Let us imagine a healthcare system in which patients are at the center. Where patients can visit different doctors or health centers without having to repeat their personal data or medical records; where their medical records are available to any professional if they want to get the complete picture; where the drugstores they go to are already aware of the medications they need, the dose, for how long they should take them and even send them a reminder for each take through an app.

Now let us imagine a healthcare system with all its different components –insurance companies, service providers, clinics, and governmental offices–interchanging data on services, visits, and reimbursements, to guarantee the maximum efficiency and optimize its ever-scarce resources.

All this is possible in the age of data and digital transformation. We only need to adopt new standards and integrate systems to interchange information. Interchange protocols will facilitate the way things are done; they will bolster the incorporation of processes based on best practices; and they will practically eliminate the volume of errors, something that is very frequent in an industry that insists on using paper as a format and manual data entry as a mechanism.

Evolution is not easy. Cultural, technology, and business barriers present a true challenge for the future.
Next, we will analyze the present situation faced by the sector and point out possible actions for the future that we will consider in greater detail in an upcoming article.

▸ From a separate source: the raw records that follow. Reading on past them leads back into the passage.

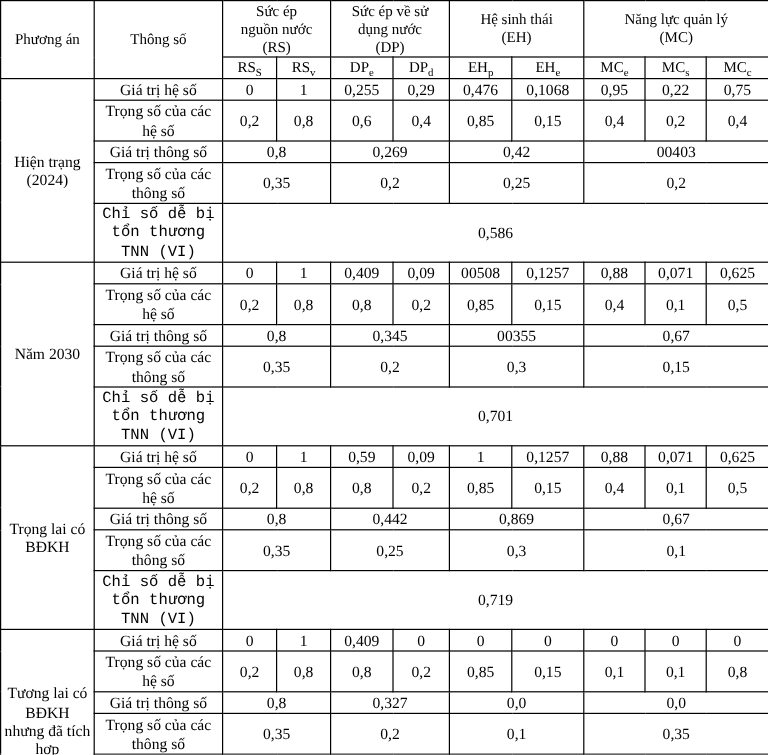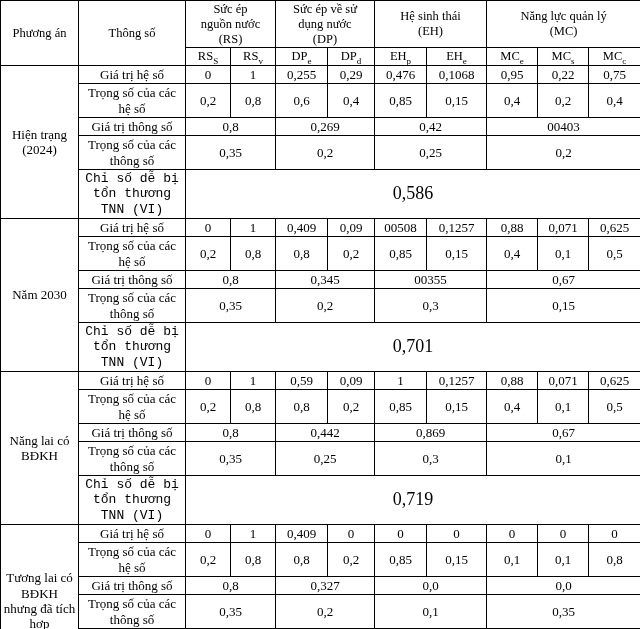--- a/index.html
+++ b/index.html
@@ -47,7 +47,7 @@
   }
   td.vi-value {
     font-weight: bold;
-    font-size: 18px;
+    font-size: 13px;
   }
   td.num {
     font-size: 13px;

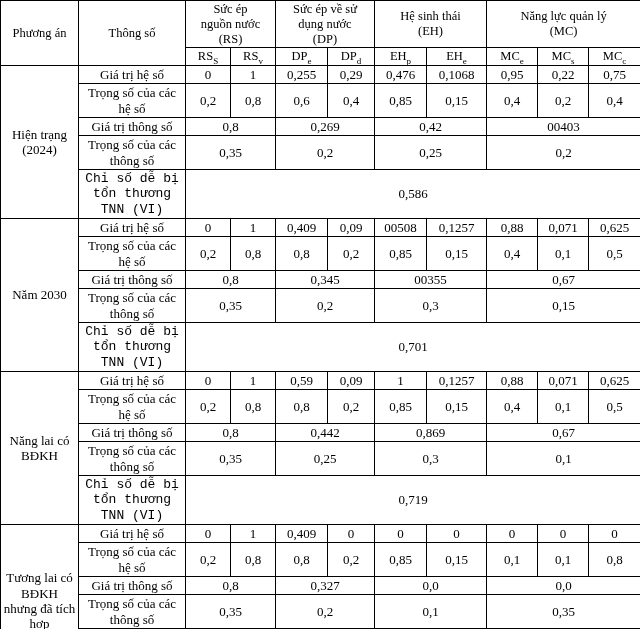--- a/index.html
+++ b/index.html
@@ -209,7 +209,7 @@
         <td class="vi-value" colspan="9">0,701</td>
       </tr>
       <tr>
-        <td class="scenario-cell" rowspan="5">Năng lai có BĐKH</td>
+        <td class="scenario-cell" rowspan="5">Trọng lai có BĐKH</td>
         <td class="param-label">Giá trị hệ số</td>
         <td class="num">0</td>
         <td class="num">1</td>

Cultural barriers and technology obstacles

There are governmental regulations to standardize and digitalize patient information. However, these regulations clash with the evolution of new technologies and concerns about the confidentiality of data, and personal security, all of which makes it complicated to implement them. This, in turn, generates a lack of consensus among companies in the sector. Without a firm regulatory umbrella, companies continue with business as usual.

Even when old standards such as Electronic Data Interchange (EDI) are used, they are not fully observed. Very often, the reason is that specific issues appear that are not contemplated in the structure (how to interchange information, how to handle records and reports) or the semantics (can be something as simple as the patient having three surnames and there are only two fields to enter them, or there is relevant information that is not included in the medical record but is pertinent to the case). Against this backdrop, companies invest to solve the issues and, at the same time, they deviate from the standard.

From the cultural point of view, there is the generalized idea that information originates and is completed at the doctor’s office. There is no reason to export it or expose it later.

Legacy systems may strongly impact the core of the business in many large healthcare organizations, which often leads them to adapt to what the systems can do. Additionally, there is a resistance to making changes where “things always worked well.”

From the ideal to the possible

Despite the above, standards and integration are the way forward for an industry that needs to be modernized. A fluid interchange of information will save companies a lot of money, not only on poorly executed transactions or error-induced reimbursements but also on the funds invested in conducting partial or short-sighted integrations or on the people assigned to deal with the errors.

The benefits of open standards include higher profitability, better patient experience, and process efficiency optimization. If that is to become visible, companies need to work with a long-term vision. Changes do not take place overnight.

Likewise, companies cannot expect a standard to be 100% perfect. In our experience with system integration in healthcare, we have concluded that companies need to weigh the factors that make the standards a good solution to move forward and finally perceive the added value contributed by the standard.

The first factor is that the standard should work for large corporations and small startups. The second factor is that the standard should be extensible and capable of being upgraded without “breaking up” with previous releases. The third factor is that the standard should be revised and modified regularly. The world is dynamic (medicine, in particular innovates at a hectic pace) so that the standard cannot be static. Lastly, the standard cannot be designed for the short term. The design, architecture, and scalability of the standard should necessarily be considered to support all the above factors.

Open standards and integration are the ideal remedies for the grief that has afflicted the healthcare industry: the inability to interchange information fluidly.